- Goal of the exercise -
After finding the line that includes "Creation of sample" in the records below, transcribe it and each line after it through the last, exactly, and add nothing.

- Records for the task -
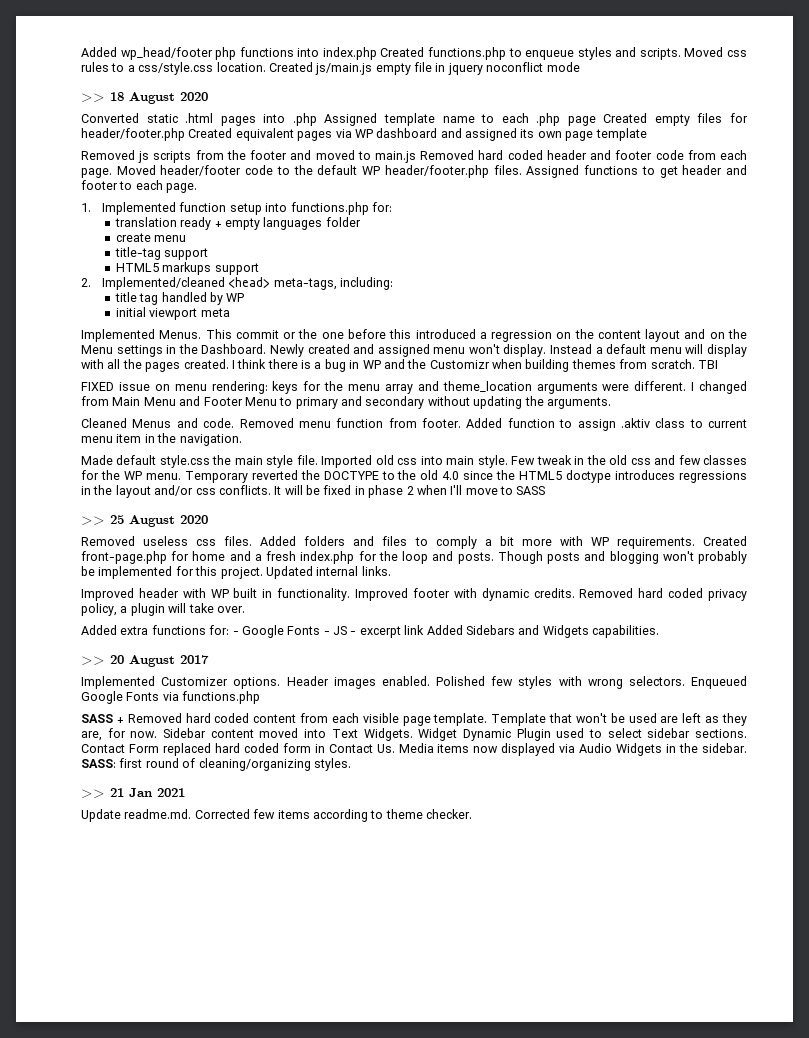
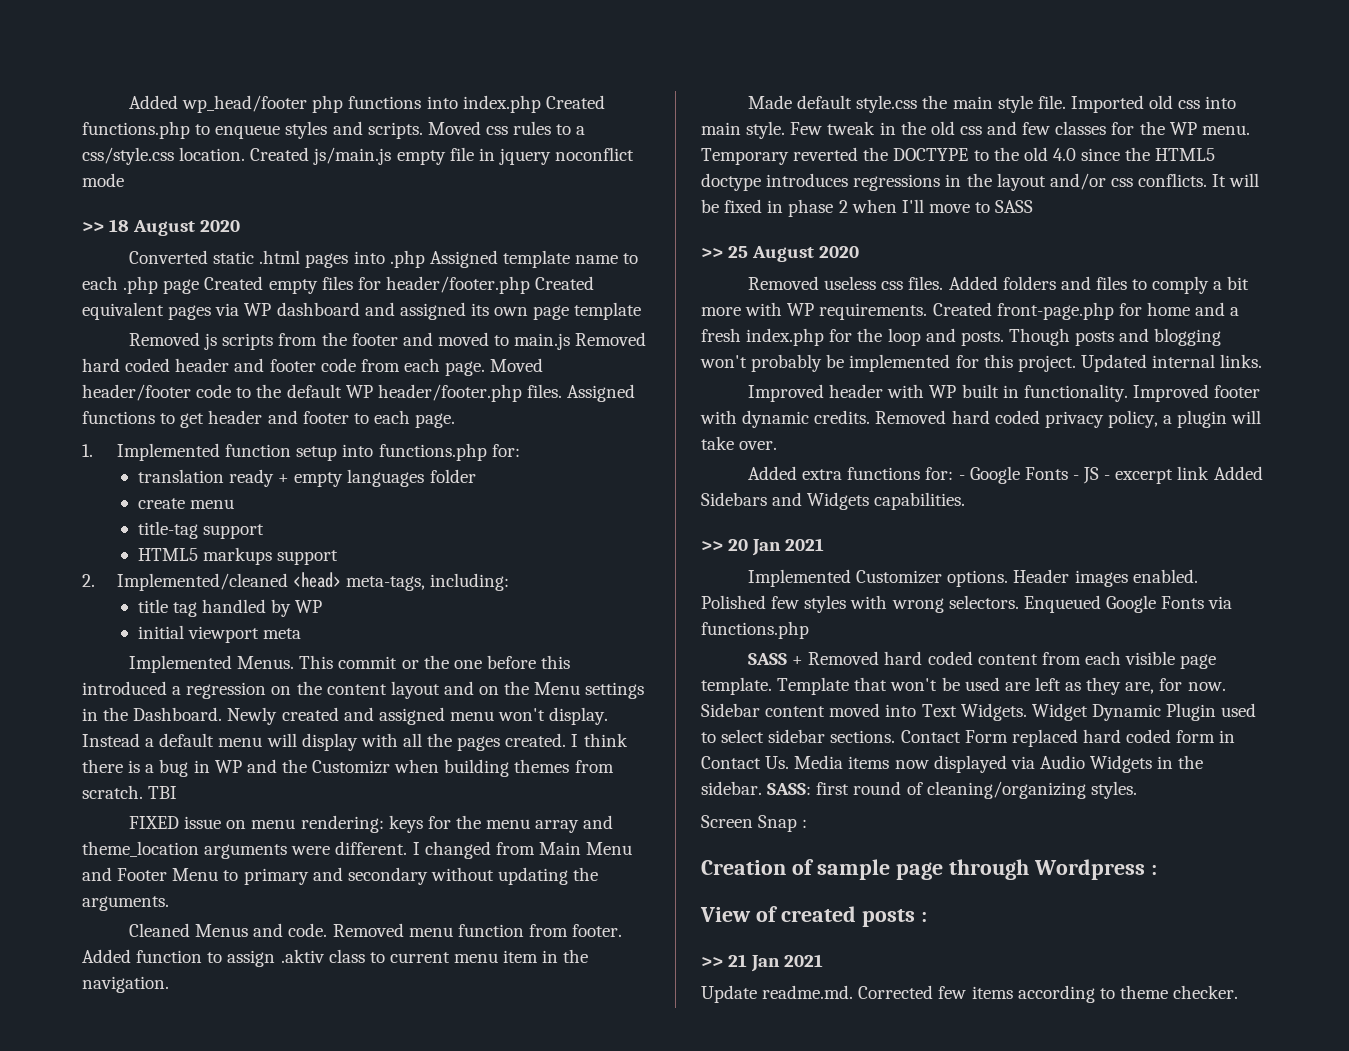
- >> 20 August 2017
+ >> 20 Jan 2021
+ Screen Snap :
+ Creation of sample page through Wordpress :
+ View of created posts :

- Written response -
+ Creation of sample page through Wordpress :
+ View of created posts :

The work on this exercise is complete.